Whilst the board are always aware of, and are updated of progress on the homicide / serious incident investigation, the actual
mechanics of action planning and the delivery of improvements can often disappear into the organisational system. For example,
it is not always acknowledged that where an action exists that this implies that there is a deficit somewhere – and there is not
always an automatic translation of this into a risk register. Doing this more routinely would allow actions to be reinforced and
delivered in a more robust way.
In several of the investigations reviewed, there is also a background issue of service reorganisation, a high churn of significant
team members and senior leaders, up to the Board (as well as the Responsible Clinician and Care Coordinators). There is also
noted a frequent high use of locums and agency staff due to staff shortages.
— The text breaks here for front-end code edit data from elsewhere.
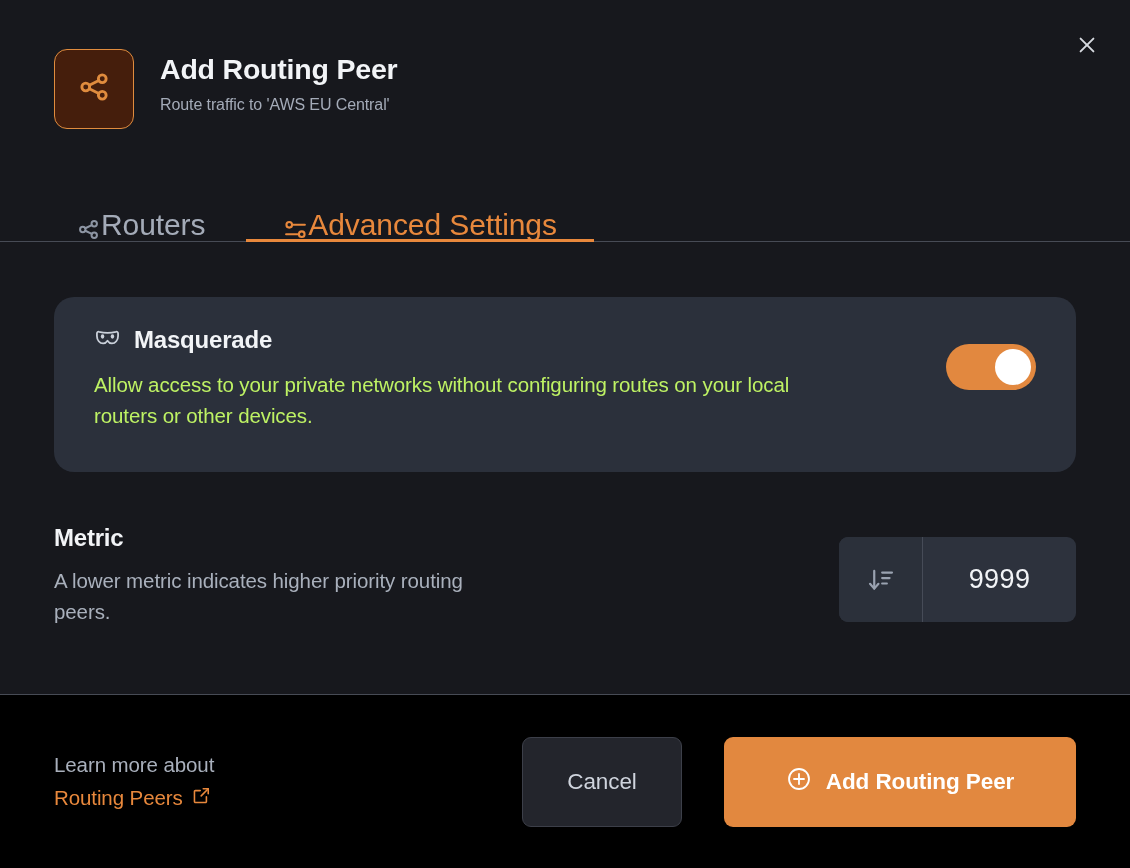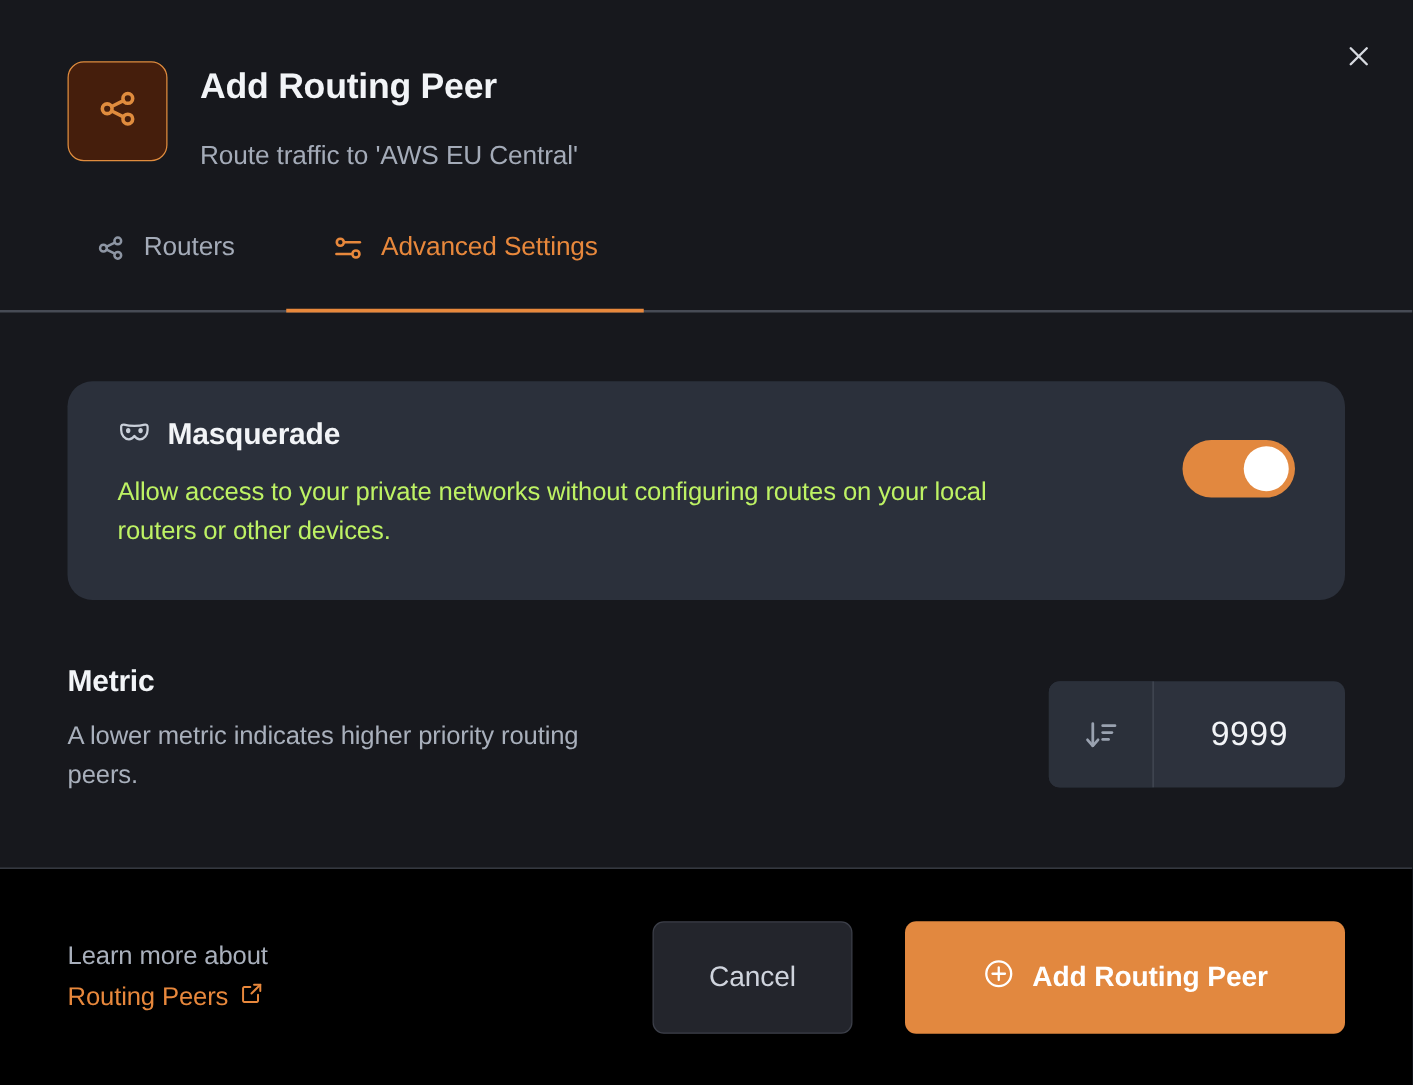"Route traffic to 'AWS EU" .header-sub { font-size: 21px -> 16px; margin-top: 26px -> 9px }
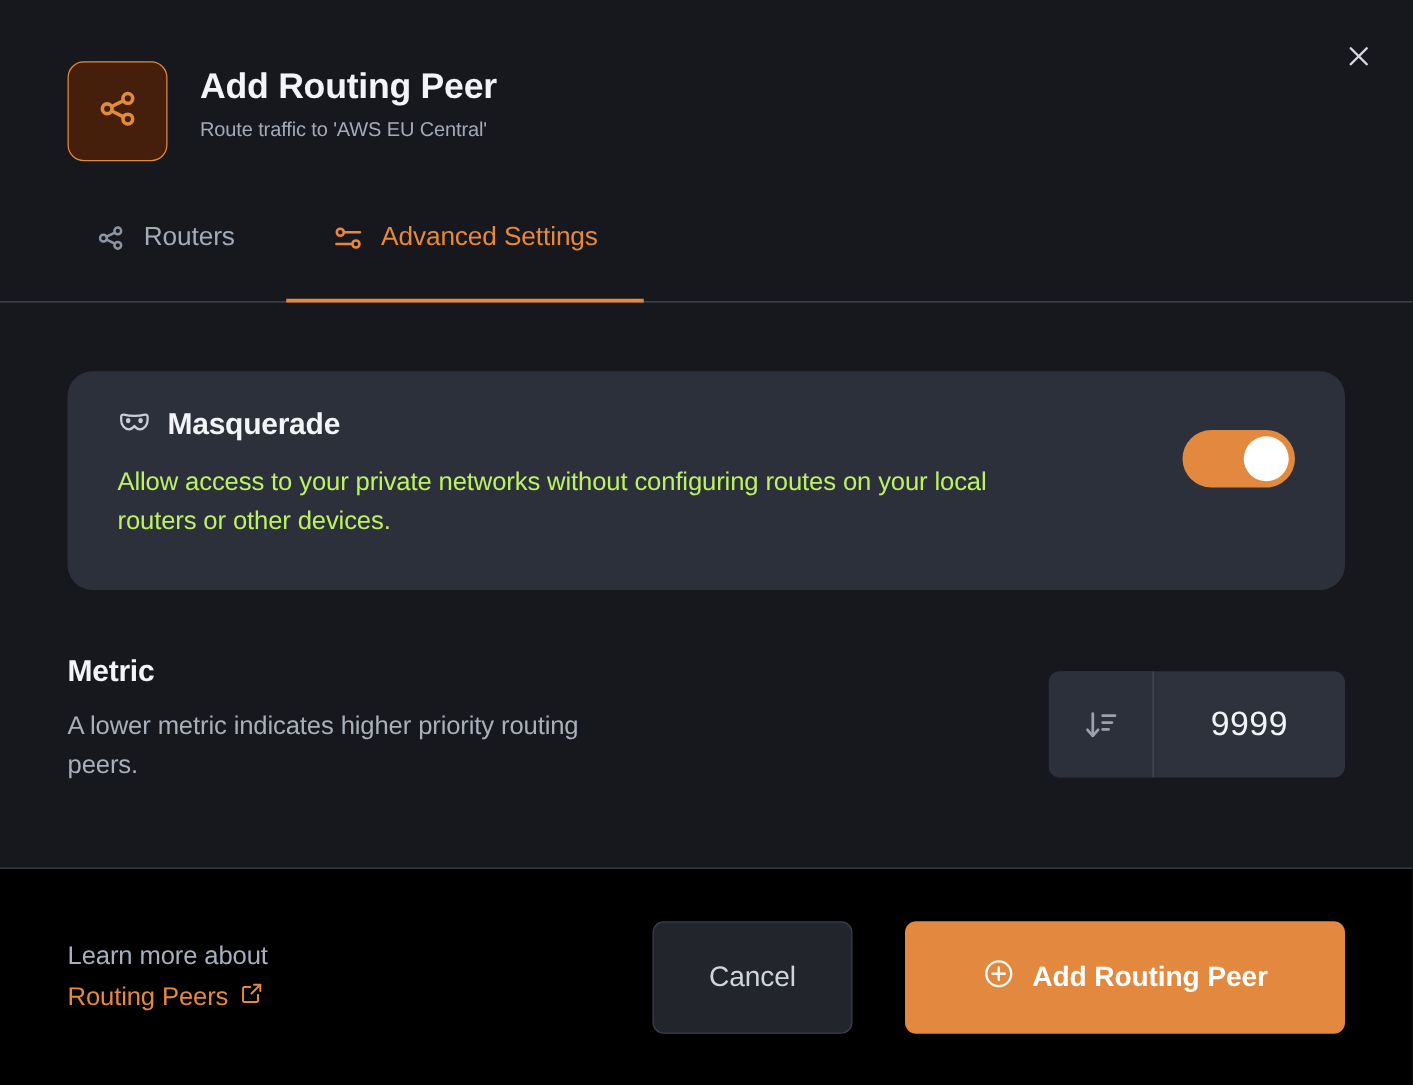"Routers" .tab { align-items: flex-start -> flex-end; font-size: 21px -> 30px; gap: 14px -> none }
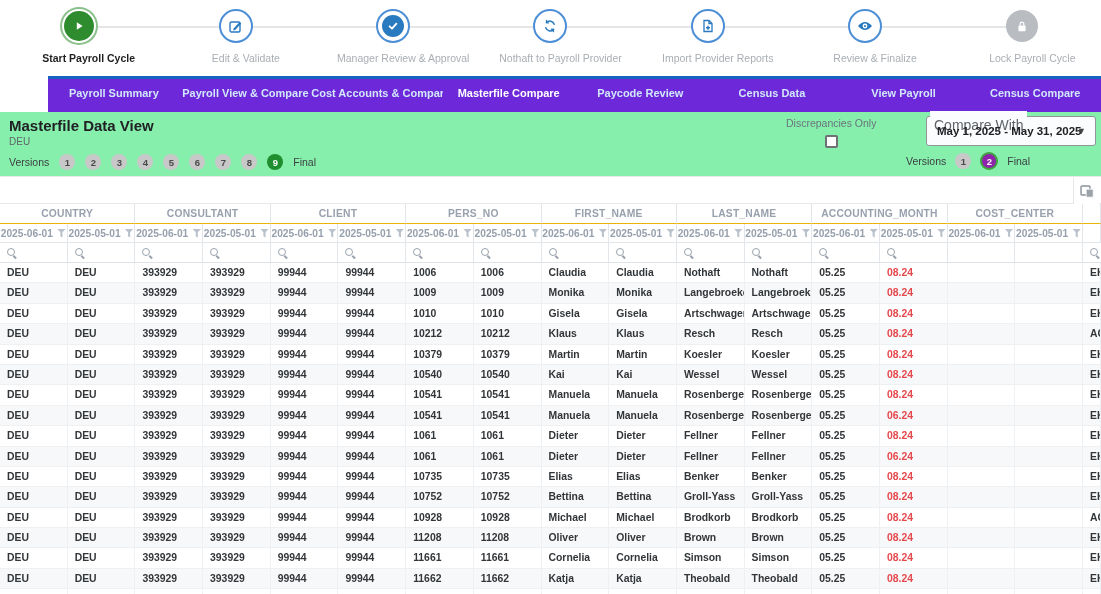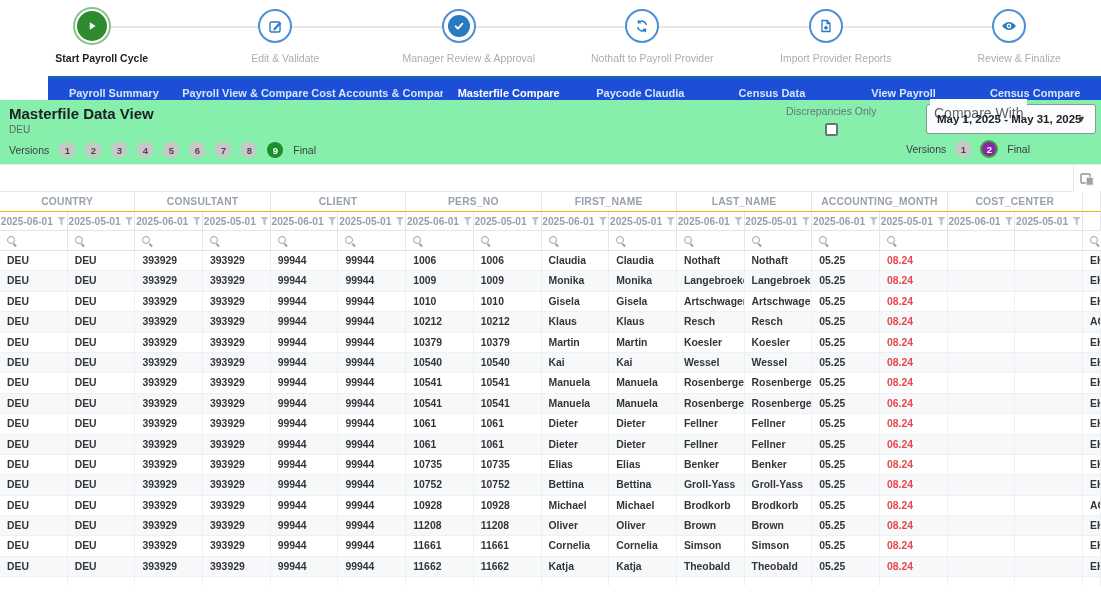"Lock Payroll Cycle" div.step { html: none -> <div> <div> <svg> <rect></rect> <path></path> </svg> </div> <div>Lock Payroll Cycle</div> </div> }
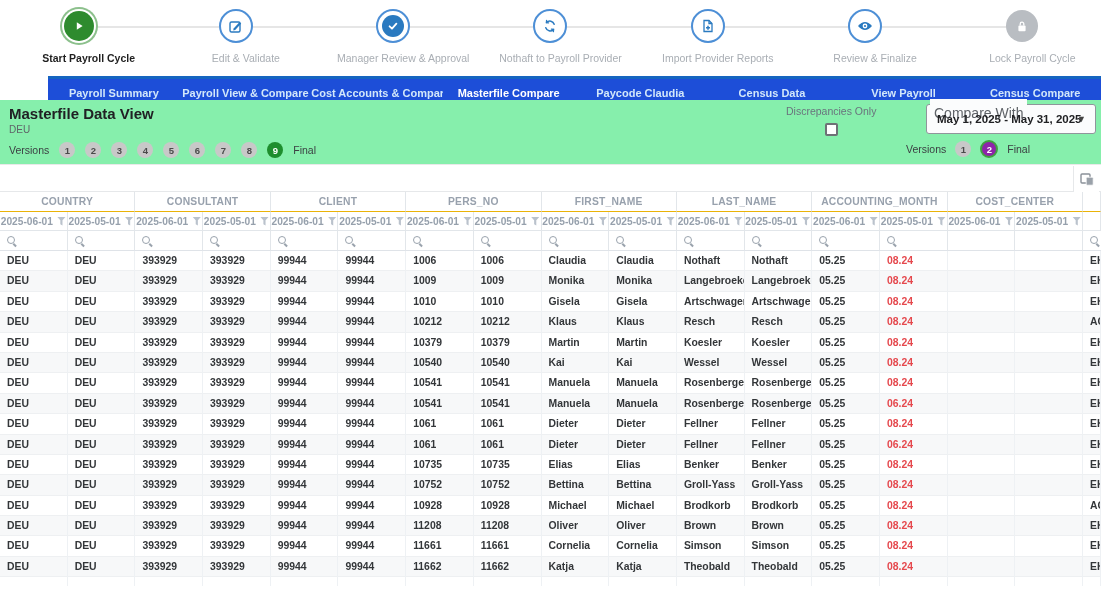"Payroll Summary" .navbar { background: #1d4ed8 -> #6d28d9; height: 24px -> 36px }
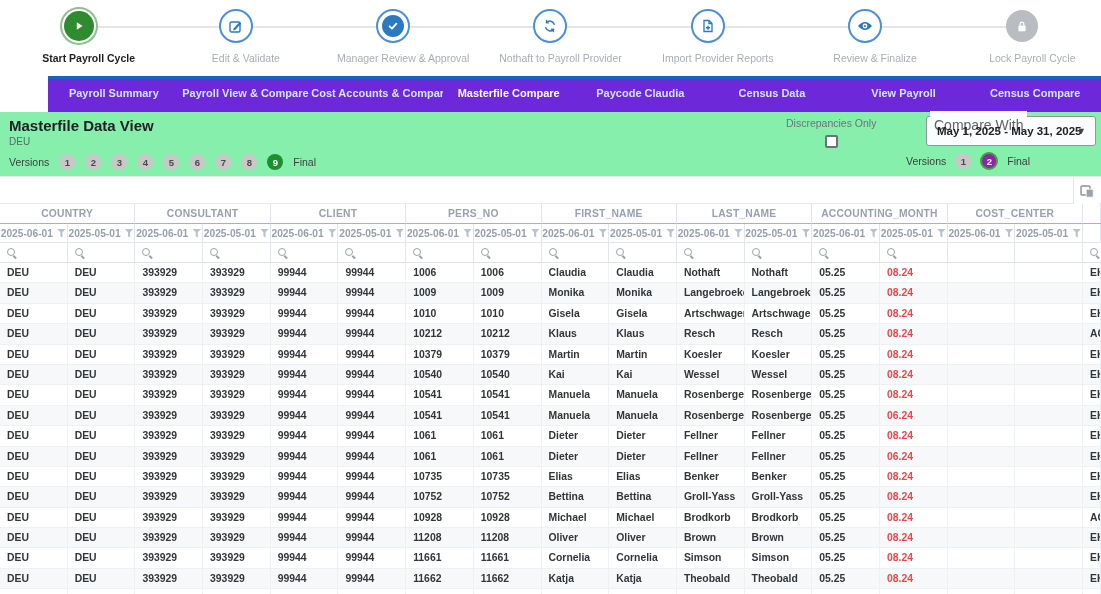"Paycode Claudia" div.tab { text: Claudia -> Review }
Inevitably this can mean loss of organisational memory about a few higher risk individuals who may temporarily drop from sight.
Importantly, churn and fragmentation along the care pathway can lead to a lack of assertive leadership within the individuals
care and treatment which can have catastrophic consequences.
3. Focus on:- Contributory factors
The contributory factors are identified in each report through the development of a fishbone analysis (or Ishikawa diagram).
This is one of the analytical tools advised within the NHS England Serious Incident Framework, the overarching investigation
guidance followed by all NHS trusts.
The analysis has highlighted a range of contributory factors and groupings which can be seen as thematic across the reports.